__What to do__
Would you write out the listing verbatim and skip every picture in it?

__Data for this exercise__

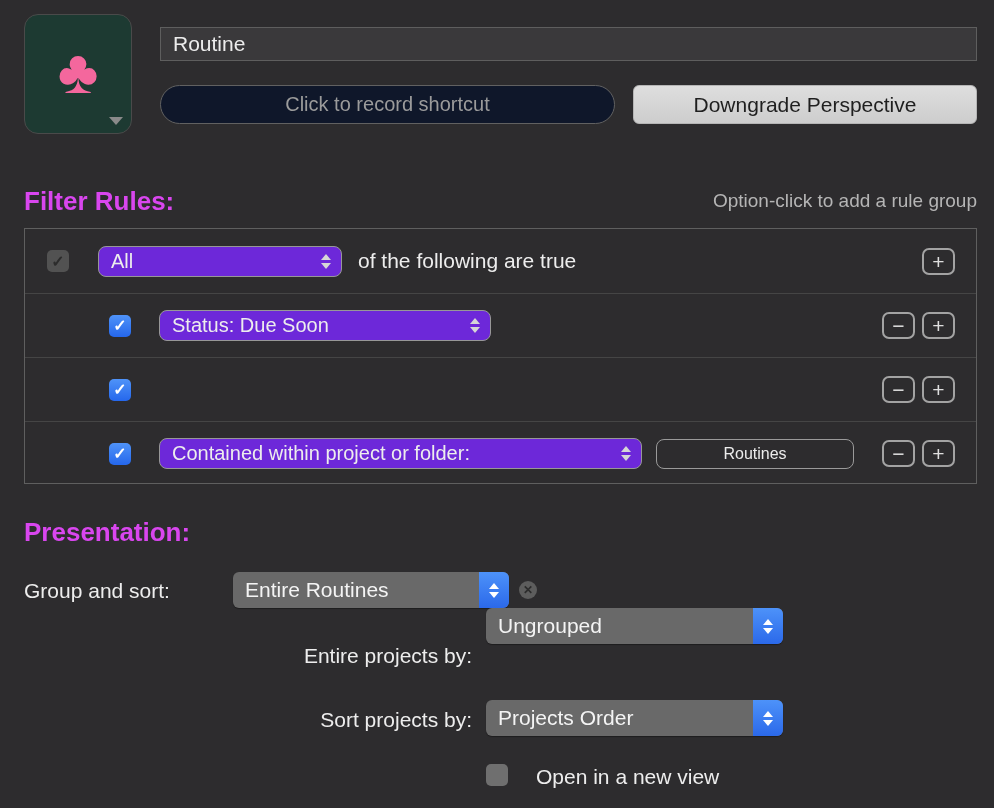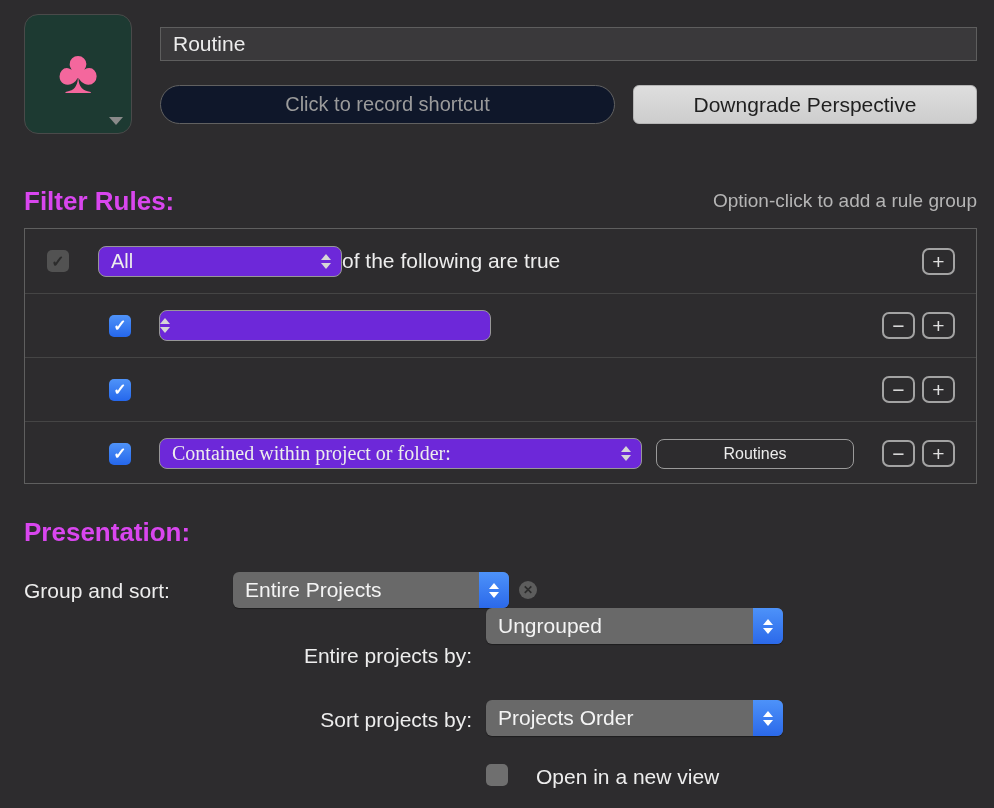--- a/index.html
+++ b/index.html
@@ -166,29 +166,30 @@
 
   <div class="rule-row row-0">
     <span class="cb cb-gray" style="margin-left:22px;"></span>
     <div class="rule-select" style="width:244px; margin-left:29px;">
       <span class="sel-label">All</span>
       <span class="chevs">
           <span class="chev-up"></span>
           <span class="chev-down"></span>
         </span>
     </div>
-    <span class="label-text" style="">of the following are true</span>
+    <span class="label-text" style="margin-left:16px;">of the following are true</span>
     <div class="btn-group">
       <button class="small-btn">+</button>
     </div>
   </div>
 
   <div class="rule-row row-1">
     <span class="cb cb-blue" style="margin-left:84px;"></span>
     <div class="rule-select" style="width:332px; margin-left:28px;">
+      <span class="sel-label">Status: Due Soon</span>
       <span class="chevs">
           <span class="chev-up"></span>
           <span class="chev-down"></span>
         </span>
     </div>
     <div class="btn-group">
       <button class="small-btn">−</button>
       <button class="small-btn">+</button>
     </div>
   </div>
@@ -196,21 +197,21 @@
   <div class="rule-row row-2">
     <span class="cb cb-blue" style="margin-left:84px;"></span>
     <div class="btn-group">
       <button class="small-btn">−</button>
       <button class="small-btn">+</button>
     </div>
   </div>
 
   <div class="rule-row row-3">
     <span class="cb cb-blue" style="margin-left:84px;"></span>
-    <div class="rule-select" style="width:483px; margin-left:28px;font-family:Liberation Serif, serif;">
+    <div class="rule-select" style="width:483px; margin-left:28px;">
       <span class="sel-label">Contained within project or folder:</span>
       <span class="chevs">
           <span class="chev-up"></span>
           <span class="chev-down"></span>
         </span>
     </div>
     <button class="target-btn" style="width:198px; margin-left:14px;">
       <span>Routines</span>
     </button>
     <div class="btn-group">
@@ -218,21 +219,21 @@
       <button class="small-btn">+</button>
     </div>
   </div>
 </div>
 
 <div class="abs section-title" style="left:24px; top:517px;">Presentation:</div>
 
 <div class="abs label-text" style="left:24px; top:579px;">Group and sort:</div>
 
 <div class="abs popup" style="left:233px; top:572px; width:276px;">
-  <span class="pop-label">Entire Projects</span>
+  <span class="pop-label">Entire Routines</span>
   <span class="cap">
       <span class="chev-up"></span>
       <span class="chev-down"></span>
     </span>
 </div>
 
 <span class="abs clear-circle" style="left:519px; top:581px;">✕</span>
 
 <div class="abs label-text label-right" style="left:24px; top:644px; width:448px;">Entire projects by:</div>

__Task output__
--- a/index.html
+++ b/index.html
@@ -166,29 +166,30 @@
 
   <div class="rule-row row-0">
     <span class="cb cb-gray" style="margin-left:22px;"></span>
     <div class="rule-select" style="width:244px; margin-left:29px;">
       <span class="sel-label">All</span>
       <span class="chevs">
           <span class="chev-up"></span>
           <span class="chev-down"></span>
         </span>
     </div>
-    <span class="label-text" style="">of the following are true</span>
+    <span class="label-text" style="margin-left:16px;">of the following are true</span>
     <div class="btn-group">
       <button class="small-btn">+</button>
     </div>
   </div>
 
   <div class="rule-row row-1">
     <span class="cb cb-blue" style="margin-left:84px;"></span>
     <div class="rule-select" style="width:332px; margin-left:28px;">
+      <span class="sel-label">Status: Due Soon</span>
       <span class="chevs">
           <span class="chev-up"></span>
           <span class="chev-down"></span>
         </span>
     </div>
     <div class="btn-group">
       <button class="small-btn">−</button>
       <button class="small-btn">+</button>
     </div>
   </div>
@@ -196,21 +197,21 @@
   <div class="rule-row row-2">
     <span class="cb cb-blue" style="margin-left:84px;"></span>
     <div class="btn-group">
       <button class="small-btn">−</button>
       <button class="small-btn">+</button>
     </div>
   </div>
 
   <div class="rule-row row-3">
     <span class="cb cb-blue" style="margin-left:84px;"></span>
-    <div class="rule-select" style="width:483px; margin-left:28px;font-family:Liberation Serif, serif;">
+    <div class="rule-select" style="width:483px; margin-left:28px;">
       <span class="sel-label">Contained within project or folder:</span>
       <span class="chevs">
           <span class="chev-up"></span>
           <span class="chev-down"></span>
         </span>
     </div>
     <button class="target-btn" style="width:198px; margin-left:14px;">
       <span>Routines</span>
     </button>
     <div class="btn-group">
@@ -218,21 +219,21 @@
       <button class="small-btn">+</button>
     </div>
   </div>
 </div>
 
 <div class="abs section-title" style="left:24px; top:517px;">Presentation:</div>
 
 <div class="abs label-text" style="left:24px; top:579px;">Group and sort:</div>
 
 <div class="abs popup" style="left:233px; top:572px; width:276px;">
-  <span class="pop-label">Entire Projects</span>
+  <span class="pop-label">Entire Routines</span>
   <span class="cap">
       <span class="chev-up"></span>
       <span class="chev-down"></span>
     </span>
 </div>
 
 <span class="abs clear-circle" style="left:519px; top:581px;">✕</span>
 
 <div class="abs label-text label-right" style="left:24px; top:644px; width:448px;">Entire projects by:</div>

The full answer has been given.